Rodgers always had been an independent and unique person. "When I was a kid, I didn't fit in to any classic place in society, in school, in dance class or anywhere it seemed," she said.    

Determined to figure out things on her own, Rodgers experimented with all kinds of performance arts, thought about quitting school and moving to New York, and, in the end, committed her mind and body to dance. Little did she know, her passion for dance would save her life.    

After seven years of working in Argentina as a teacher, dancer and choreographer, Rodgers returned to the United States in need of a job and medical insurance for her new son. In 1989, a friend mentioned an opening at the James Island Fire Department. Rodgers first laughed at the idea. When asked "why not," Rodgers could not think of a good answer. She needed the job.    

Soon after she started, Rodgers realized the similarity between performing in the theatre and fighting fire. She loved the adrenaline rush.    

Rodgers' love for physicality, learned in her early dancing years, inspired her to become an emergency medical technician.    

The accident happened only seven months into her job as an emergency medical technician. As she lay in her hospital bed, Rodgers couldn't grasp the severity and reality of her situation. She recognized the seriousness of it all when her doctor told her "if you sneeze you could be a quadriplegic."    

After quickly getting her will in order, Rodgers underwent surgery and started on a long road to recovery. Not only was her body crippled by the accident, but her independence was as well.    

"I was carried to the shower to sit in a plastic chair to be bathed. I would lie in my bed for days on end, barely able to get out, and shuffle to another room only to collapse and cry," Rodgers said.    

During the months after her surgery, Rodgers fell into a severe depression and became suicidal. "Frankly the only reason I never committed suicide is because of my son," Rodgers said. "He is really the reason I am still alive today."    

Rodgers knew that she needed to rebuild herself mentally and physically. After discouraging experiences at physical therapy, Rodgers began her own training program that drew upon her knowledge and passion for dancing. She slowly regained strength by pulling apart silly putty, pointing and flexing her toes, and stretching for hours.    

While training, Rodgers listened to Christopher Reeves' book, Still Me, on tape. She identified with Reeves' voice. It was weak, barely recognizable through the hum of his ventilator, but resilient, like Rodgers' spirit.    

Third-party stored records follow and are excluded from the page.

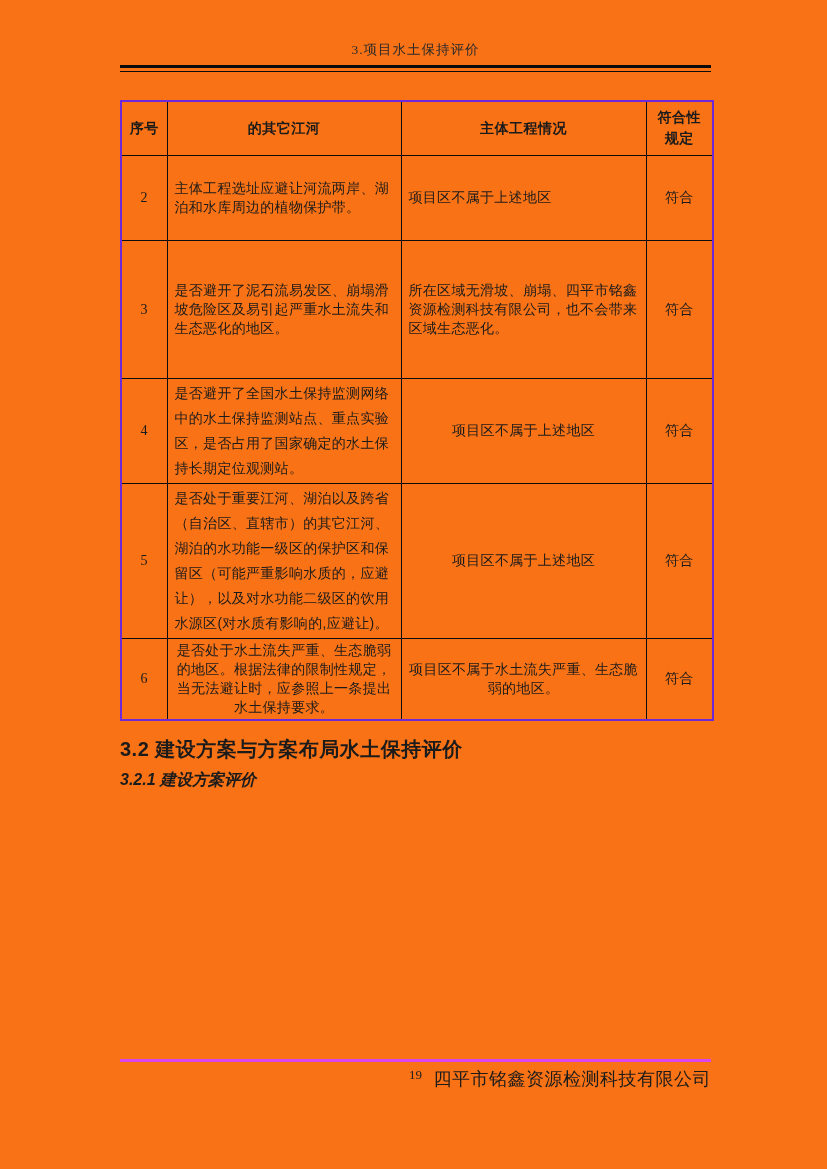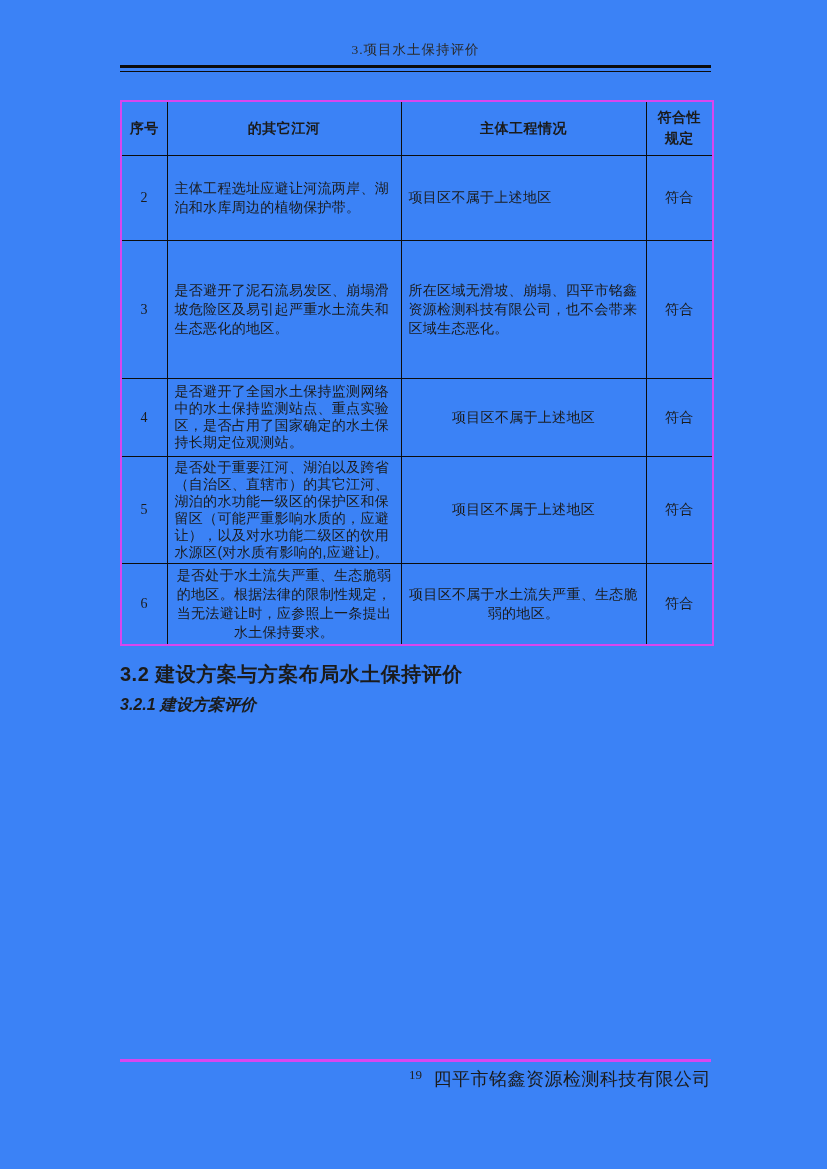"3.项目水土保持评价" .page { background: #3b82f6 -> #f97316 }
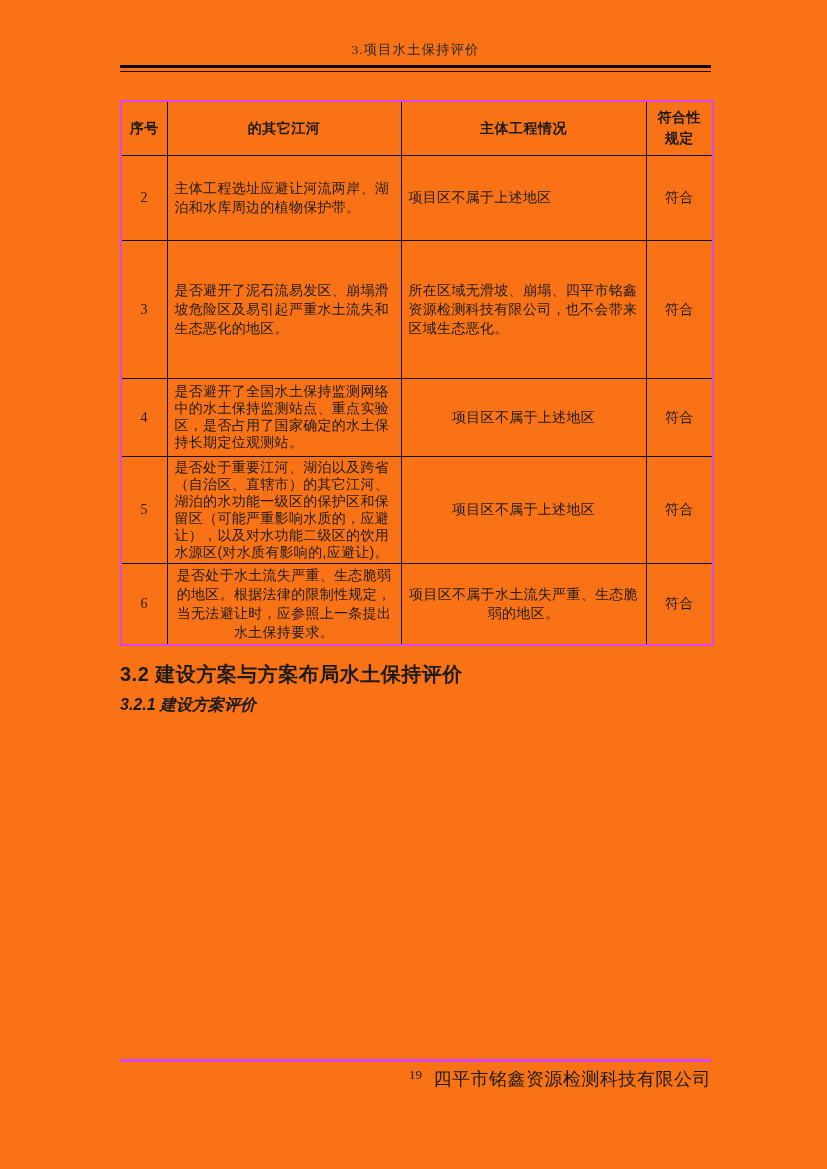"序号" table.compliance { border: 2px solid #d946ef -> 2px solid #6d28d9 }
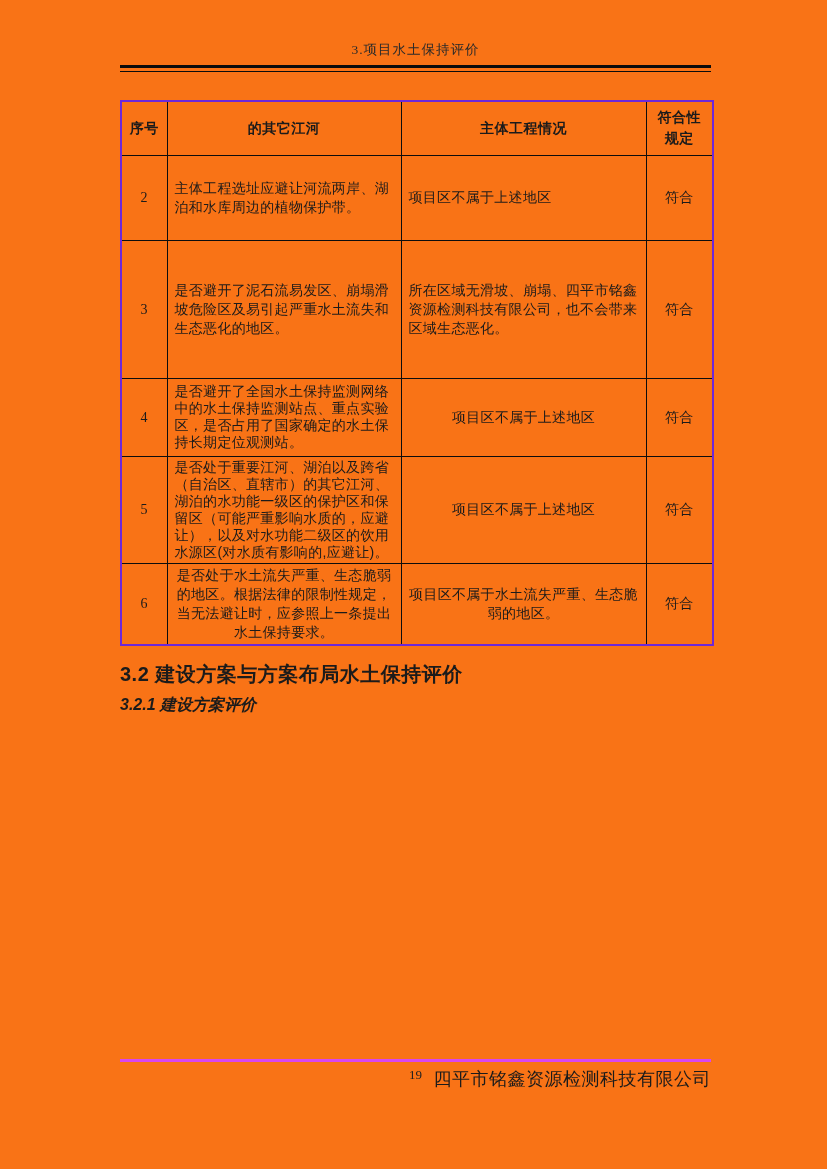"是否避开了全国水土保持监测网络中的水土保持监测站点、重点实验区，是否占用了国家确" tr.r4 td.constraint-cell, tr.r5 td.constraint-cell { line-height: 17px -> 25px }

Doctors tell Rodgers that if it weren't for her physical fitness at the time of the injury, and her dance-based training after the surgery, she wouldn't be able to walk today.    

Rodgers trained daily at the MUSC fitness center. "I ended up in a corner, kind of hiding, just doing some of my exercises, stretching and building strength to support my head when one day a man came over to me and asked 'Are you a dancer?' and I responded, 'I used to be,'" Rodgers said.    

Today, Rodgers considers herself a dancer once again. She is a part-time teacher of her own rehabilitation/fitness/movement therapy program at MUSC, and she is a co-creator, alongside Joyner, of a new dance company and studio, "Universal Physicality," or "UP."    

Joyner said she believes that Rodgers is a unique teacher because she can offer something that many teachers can't.    

"She's always been a 'go-er,' I get nervous for her sometimes because she'll go and go and go, and the next day she can't do anything. I wish she didn't have those days," Joyner said.    

"Her injury helps her understand people's wants and struggles. She has such a wide range of life experience, she can relate to anyone," Joyner said.    

Rodgers is inspired to keep going every day by Joyner. The 23-year-old owner/manager of the "UP" studio is not only a former student and lifelong friend, but she is living the dream that Rodgers was never able to.    

With the excitement of the studio opening this week, Rodgers is committed to keeping a positive outlook. "The truth is we choose how to live our lives," Rodgers said, "and I choose to stay up."


The studio nor the dance company exist, but not for lack of trying... We do have limits and learning the boundaries between what we can and what we can't accomplish is part of the process! Hang in there!!!